* Data records

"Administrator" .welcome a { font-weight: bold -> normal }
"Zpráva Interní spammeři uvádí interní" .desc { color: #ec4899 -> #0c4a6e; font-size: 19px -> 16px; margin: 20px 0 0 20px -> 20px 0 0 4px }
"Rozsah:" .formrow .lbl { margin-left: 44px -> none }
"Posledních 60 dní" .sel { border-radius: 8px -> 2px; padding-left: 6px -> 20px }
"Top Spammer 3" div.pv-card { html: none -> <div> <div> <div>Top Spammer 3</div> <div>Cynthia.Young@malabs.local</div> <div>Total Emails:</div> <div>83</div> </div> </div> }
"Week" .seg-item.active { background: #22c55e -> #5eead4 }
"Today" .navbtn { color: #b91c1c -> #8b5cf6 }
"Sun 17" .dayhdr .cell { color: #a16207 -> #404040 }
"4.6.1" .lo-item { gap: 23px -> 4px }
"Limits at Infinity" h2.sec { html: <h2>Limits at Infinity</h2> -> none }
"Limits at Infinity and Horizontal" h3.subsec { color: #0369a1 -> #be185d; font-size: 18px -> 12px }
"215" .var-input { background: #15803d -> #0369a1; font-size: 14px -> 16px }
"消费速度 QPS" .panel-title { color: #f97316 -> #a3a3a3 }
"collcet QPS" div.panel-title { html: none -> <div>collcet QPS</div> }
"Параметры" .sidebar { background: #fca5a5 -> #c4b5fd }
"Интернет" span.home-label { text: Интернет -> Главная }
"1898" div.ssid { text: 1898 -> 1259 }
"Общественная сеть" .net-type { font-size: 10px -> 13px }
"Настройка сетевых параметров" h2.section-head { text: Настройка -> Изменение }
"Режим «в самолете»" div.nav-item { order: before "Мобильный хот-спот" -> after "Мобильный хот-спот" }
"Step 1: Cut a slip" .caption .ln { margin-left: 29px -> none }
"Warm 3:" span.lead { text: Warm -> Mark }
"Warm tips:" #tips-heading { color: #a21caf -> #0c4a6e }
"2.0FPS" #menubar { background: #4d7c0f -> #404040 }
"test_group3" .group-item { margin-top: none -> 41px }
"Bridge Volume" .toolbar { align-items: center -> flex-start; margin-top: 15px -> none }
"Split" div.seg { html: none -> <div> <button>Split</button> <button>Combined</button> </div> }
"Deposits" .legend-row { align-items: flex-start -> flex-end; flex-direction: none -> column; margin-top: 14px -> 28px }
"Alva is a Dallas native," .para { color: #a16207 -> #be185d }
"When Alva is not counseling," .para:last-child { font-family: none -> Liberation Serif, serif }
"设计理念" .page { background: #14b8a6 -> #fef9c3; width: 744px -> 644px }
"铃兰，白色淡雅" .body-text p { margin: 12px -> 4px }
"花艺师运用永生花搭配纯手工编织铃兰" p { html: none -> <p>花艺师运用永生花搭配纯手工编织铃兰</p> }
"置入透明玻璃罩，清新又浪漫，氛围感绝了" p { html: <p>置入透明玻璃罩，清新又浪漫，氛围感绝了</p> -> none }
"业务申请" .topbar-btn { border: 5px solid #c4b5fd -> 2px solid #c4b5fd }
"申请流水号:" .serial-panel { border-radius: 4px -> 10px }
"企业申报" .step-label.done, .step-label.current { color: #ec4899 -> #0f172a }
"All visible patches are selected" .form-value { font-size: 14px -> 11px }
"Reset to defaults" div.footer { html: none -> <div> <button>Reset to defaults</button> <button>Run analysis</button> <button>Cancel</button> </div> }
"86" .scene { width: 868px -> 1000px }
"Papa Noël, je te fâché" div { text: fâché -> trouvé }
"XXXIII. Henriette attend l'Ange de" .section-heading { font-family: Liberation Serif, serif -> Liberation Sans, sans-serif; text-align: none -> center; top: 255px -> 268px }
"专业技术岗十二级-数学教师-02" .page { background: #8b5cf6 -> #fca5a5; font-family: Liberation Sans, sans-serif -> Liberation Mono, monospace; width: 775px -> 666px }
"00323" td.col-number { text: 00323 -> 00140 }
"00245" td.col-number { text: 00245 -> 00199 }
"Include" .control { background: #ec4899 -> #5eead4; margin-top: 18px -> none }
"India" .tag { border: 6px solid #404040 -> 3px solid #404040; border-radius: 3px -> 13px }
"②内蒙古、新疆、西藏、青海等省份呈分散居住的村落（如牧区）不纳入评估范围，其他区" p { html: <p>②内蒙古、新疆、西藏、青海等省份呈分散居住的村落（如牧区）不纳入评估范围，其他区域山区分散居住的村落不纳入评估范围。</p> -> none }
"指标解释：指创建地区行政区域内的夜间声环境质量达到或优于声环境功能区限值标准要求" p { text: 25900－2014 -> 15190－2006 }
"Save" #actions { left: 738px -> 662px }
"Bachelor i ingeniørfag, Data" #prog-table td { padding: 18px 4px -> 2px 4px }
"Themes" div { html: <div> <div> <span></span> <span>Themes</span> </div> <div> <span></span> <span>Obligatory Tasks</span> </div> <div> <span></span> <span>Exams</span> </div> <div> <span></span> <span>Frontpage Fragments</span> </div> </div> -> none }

* Task requirements
Return a word-for-word copy of the lines above from the one holding "text: Warm ->" through the one holding "border: 6px solid", with both of them included and nothing besides.

* Answer
"Warm 3:" span.lead { text: Warm -> Mark }
"Warm tips:" #tips-heading { color: #a21caf -> #0c4a6e }
"2.0FPS" #menubar { background: #4d7c0f -> #404040 }
"test_group3" .group-item { margin-top: none -> 41px }
"Bridge Volume" .toolbar { align-items: center -> flex-start; margin-top: 15px -> none }
"Split" div.seg { html: none -> <div> <button>Split</button> <button>Combined</button> </div> }
"Deposits" .legend-row { align-items: flex-start -> flex-end; flex-direction: none -> column; margin-top: 14px -> 28px }
"Alva is a Dallas native," .para { color: #a16207 -> #be185d }
"When Alva is not counseling," .para:last-child { font-family: none -> Liberation Serif, serif }
"设计理念" .page { background: #14b8a6 -> #fef9c3; width: 744px -> 644px }
"铃兰，白色淡雅" .body-text p { margin: 12px -> 4px }
"花艺师运用永生花搭配纯手工编织铃兰" p { html: none -> <p>花艺师运用永生花搭配纯手工编织铃兰</p> }
"置入透明玻璃罩，清新又浪漫，氛围感绝了" p { html: <p>置入透明玻璃罩，清新又浪漫，氛围感绝了</p> -> none }
"业务申请" .topbar-btn { border: 5px solid #c4b5fd -> 2px solid #c4b5fd }
"申请流水号:" .serial-panel { border-radius: 4px -> 10px }
"企业申报" .step-label.done, .step-label.current { color: #ec4899 -> #0f172a }
"All visible patches are selected" .form-value { font-size: 14px -> 11px }
"Reset to defaults" div.footer { html: none -> <div> <button>Reset to defaults</button> <button>Run analysis</button> <button>Cancel</button> </div> }
"86" .scene { width: 868px -> 1000px }
"Papa Noël, je te fâché" div { text: fâché -> trouvé }
"XXXIII. Henriette attend l'Ange de" .section-heading { font-family: Liberation Serif, serif -> Liberation Sans, sans-serif; text-align: none -> center; top: 255px -> 268px }
"专业技术岗十二级-数学教师-02" .page { background: #8b5cf6 -> #fca5a5; font-family: Liberation Sans, sans-serif -> Liberation Mono, monospace; width: 775px -> 666px }
"00323" td.col-number { text: 00323 -> 00140 }
"00245" td.col-number { text: 00245 -> 00199 }
"Include" .control { background: #ec4899 -> #5eead4; margin-top: 18px -> none }
"India" .tag { border: 6px solid #404040 -> 3px solid #404040; border-radius: 3px -> 13px }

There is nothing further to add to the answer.